Finding a way to test security of high information entropy data

Hi!

I’m working on a school project where we are supposed to implement some sort of iot solution. I had an idea of a distributed network of devices with sensors that can gather data with high noise (or entropy). The thing is i whant to find a way to prove that the data that is gathered has high entropy and can be used to seed CSPRNGs.

I was looking into a few papers on this topic such as NIST Test suite and NYU,MIT,BU

My idea for this comes from wikipedia and im not sure that it’s true that embedded devices have a hard time gathering entropy but i thought, hey maybe i could implement a network that generates entropy for the devices instead. The idea is that they could then fetch n nr of high entropy bits from some service idk if it’s a good idea but i thought it would be fun atleast

Hi, can you ELI5
on the entropy thing?
My understanding, from an outside looking in, is that you have a source, like a noise, which has like a pattern, think like dips and troughs of sound waves, right? But if the source sound is repetitive, then it is a set pattern, right?
So if the source is a metronome, the sound has a pattern, and so is not useful for generating entropy? I could be wrong here.
But if it was a camera watching a road, the data would have differences of shapes, colours, speed, and gaps of passing vehicles, so the system might take a long sample, and have a reasonable amount of variance between frames?

Obviously one would want to take a measurement for micro seconds, not minutes/hours, so the analogy is just to show variety?

If the analogy kinda stands, the the distributed network would need a source of data, from which to measure variance, and generate entropy?
So what would the devices have as a source/sensor, and would they be in environments that generate plentiful amounts of data at all times; no use measuring light levels in a sensor placed in a cupboard, or sound levels in a deserted field?

Unless Entropy is an actual measurable, sense-able thing, and not the product of analysing something else for variance/errors?

what you are saying is correct if there is a pattern to the noise there isn’t much entropy.

For example if i would as you said use a light sensor there would be a clear pattern to the noise (higher values during day, lower at night).

There is an example in this video: https://www.youtube.com/watch?v=_PG-jJKB_do&t=535s where she discusses the shanon entropy of the english language, since there are so many rules each letter doesn’t give the same amount of enropy. Entropy in this case just means how many guesses we need to make in order to find the answer. coin toss would be 1 since there are only 2 outcomes.

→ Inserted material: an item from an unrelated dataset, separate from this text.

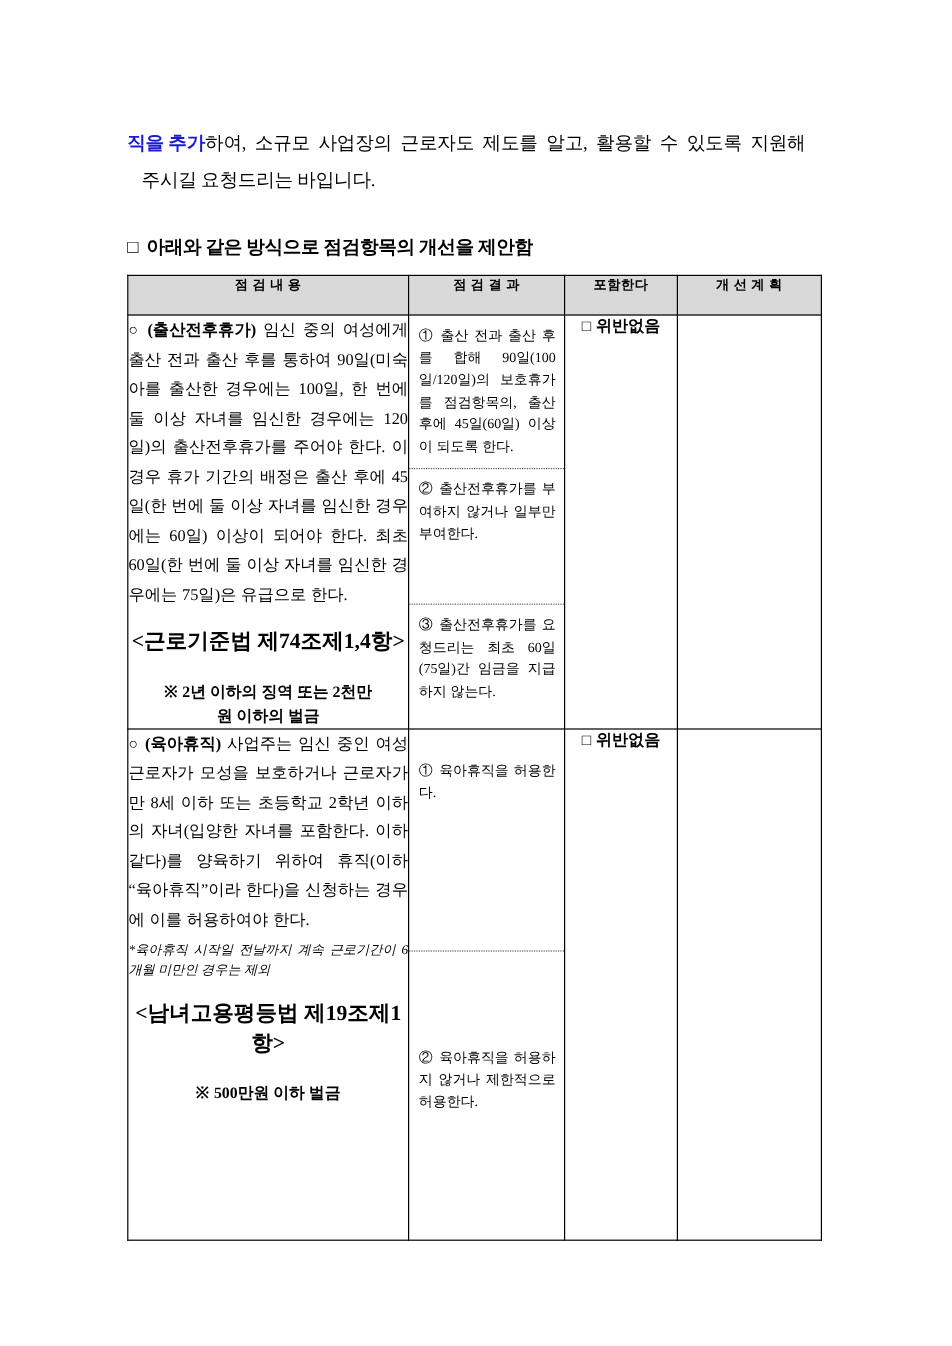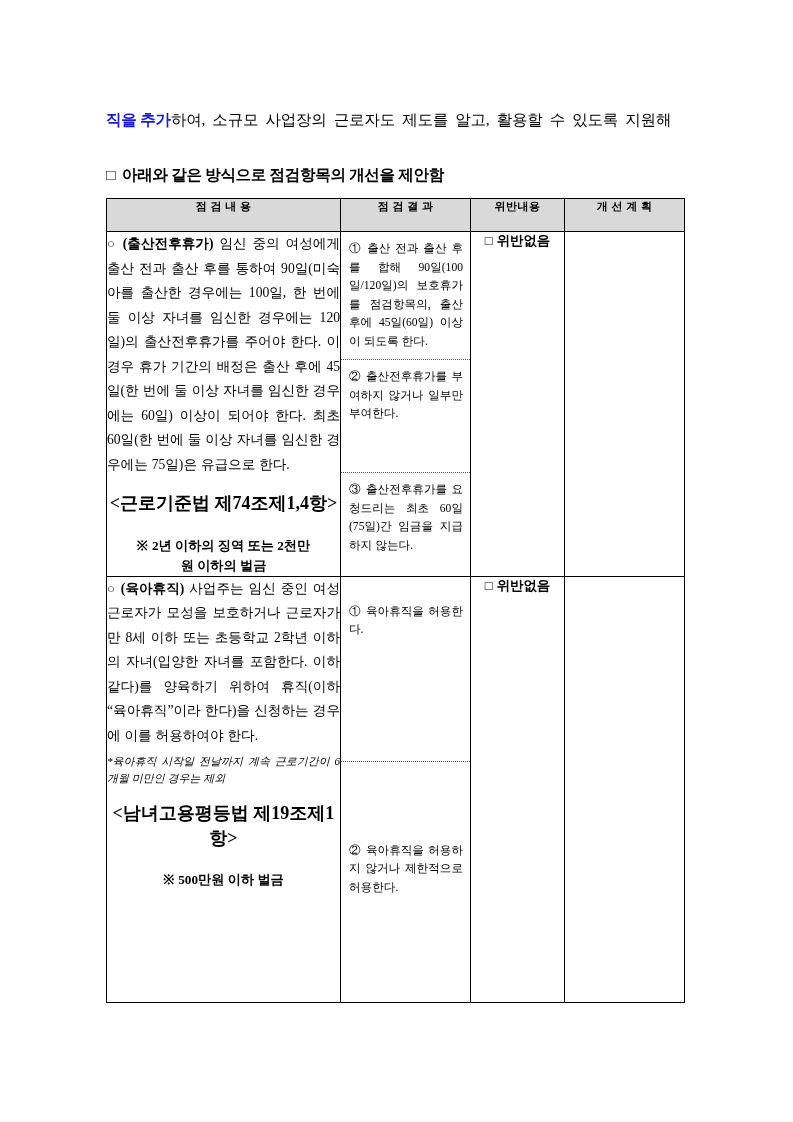"주시길 요청드리는 바입니다." span.line2 { html: none -> <span>주시길 요청드리는 바입니다.</span> }
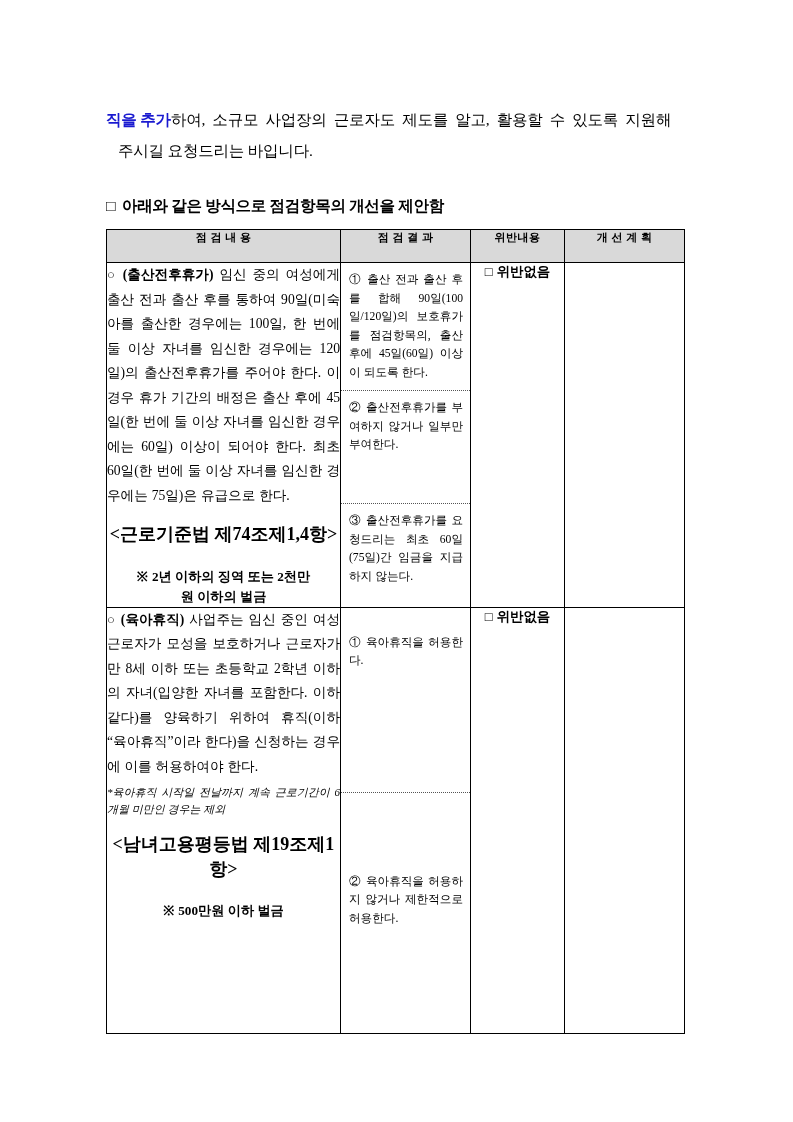"위반내용" th { text: 위반내용 -> 포함한다 }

what i’m thinking is that i use sensors such as a microphone, air quality sensor, camera and so on (the more the marrier) to generate data in a pool which then gets scrambled using something like /dev/random or random.c uses (Twisted GFSR Generator + crc) while also seeding with some other information such as time between reads in microseconds. This would probably be fairly secure. However where my idea shines (in my opinion) is the distributed aspect, generating data from one source is one thing but then add 10 or more sources from around a country for example and then compiling it into a larger pool or maybe even multiple pools. The thing i whant to do is prove that it would be difficult/impossible to recreate these pools even if you had knowledge of how the data was gathered.

I think the lava lamps are in the lobby, but I suspect there is another entropy source locked away in a back room.

https://www.cloudflare.com/learning/ssl/lava-lamp-encryption/

1 Like